[Web document revisions]
========================================================================

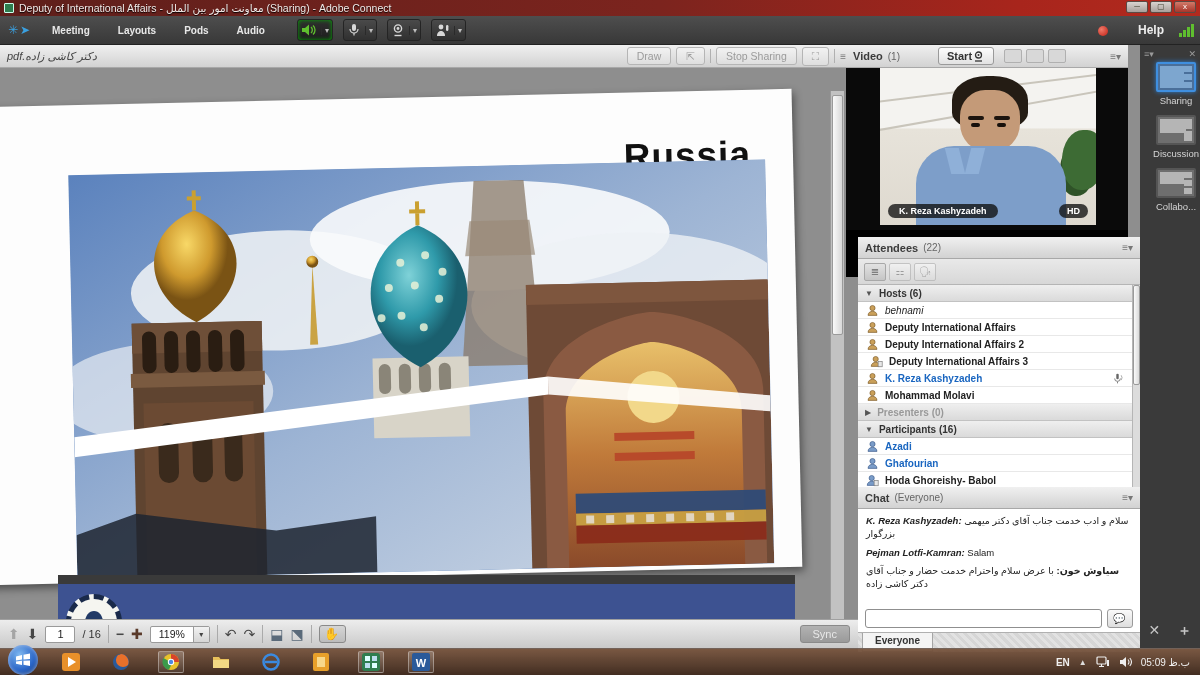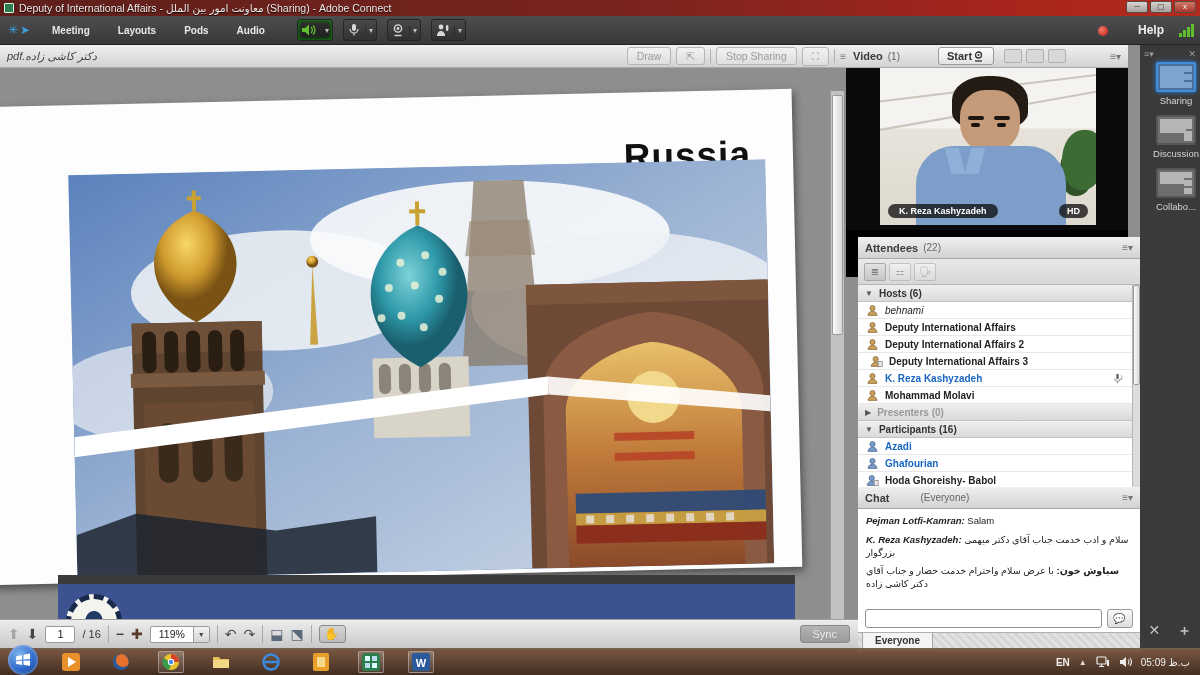--- a/index.html
+++ b/index.html
@@ -135,21 +135,21 @@
     display:flex; align-items:center; gap:6px; padding:0 8px; font-size:10px; color:#222; }
   .att-row .nm.italic { font-style:italic; }
   .att-row .nm.blue { color:#1a66c0; font-weight:bold; }
   .att-row .mic { margin-left:auto; }
   .att-scroll { position:absolute; right:0; top:48px; width:8px; height:202px; background:#dcdcdc; border-left:1px solid #b5b5b5; }
   .att-scroll .thumb { position:absolute; left:0; top:0; width:7px; height:100px;
     background:linear-gradient(90deg,#fafafa,#dadada); border:1px solid #9a9a9a; border-radius:2px; }
 
   
   .chat-pod { left:858px; top:487px; width:282px; height:165px; background:#fff; }
-  .chat-hdr { height:22px;gap:26px; }
+  .chat-hdr { height:22px; }
   .chat-body { position:absolute; left:0; top:22px; width:282px; height:95px; background:#fff;
     padding:6px 8px; overflow:hidden; }
   .chat-msg { font-size:9.5px; color:#222; margin-bottom:6px; line-height:1.35; }
   .chat-msg .author { font-weight:bold; font-style:italic; }
   .chat-msg.rtl { direction:rtl; text-align:left; }
   .chat-input-row { position:absolute; left:0; top:117px; width:282px; height:28px;
     display:flex; align-items:center; gap:5px; padding:0 7px; background:#fff; }
   .chat-input { flex:1; height:19px; border:1px solid #8f8f8f; border-radius:3px; font-size:10px; padding:0 5px; }
   .send-btn { width:26px; height:19px; border:1px solid #9a9a9a; border-radius:3px;
     background:linear-gradient(#fafafa,#dedede); color:#777; font-size:10px; text-align:center; line-height:17px; }
@@ -569,26 +569,26 @@
   </div>
 
   <div class="chat-pod abs">
     <div class="pod-header chat-hdr">
       <span class="pod-title">Chat</span>
       <span class="pod-count">(Everyone)</span>
       <div class="pod-menu">≡▾</div>
     </div>
     <div class="chat-body">
       <div class="chat-msg">
+        <span class="author">K. Reza Kashyzadeh:</span>
+        <span dir="rtl">سلام و ادب خدمت جناب آقای دکتر میهمی بزرگوار</span>
+      </div>
+      <div class="chat-msg">
         <span class="author">Pejman Lotfi-Kamran:</span>
         <span>Salam</span>
-      </div>
-      <div class="chat-msg">
-        <span class="author">K. Reza Kashyzadeh:</span>
-        <span dir="rtl">سلام و ادب خدمت جناب آقای دکتر میهمی بزرگوار</span>
       </div>
       <div class="chat-msg rtl">
         <span class="author" style="font-style:normal">سياوش خون:</span>
         <span>با عرض سلام واحترام خدمت حضار و جناب آقای دکتر کاشی زاده</span>
       </div>
     </div>
     <div class="chat-input-row">
       <input class="chat-input" value="" style="">
       <div class="send-btn">💬</div>
     </div>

========================================================================

Your task. Read the records above. Show each line that has the string "display".

Written answer.
     display:flex; align-items:center; gap:6px; padding:0 8px; font-size:10px; color:#222; }
     display:flex; align-items:center; gap:5px; padding:0 7px; background:#fff; }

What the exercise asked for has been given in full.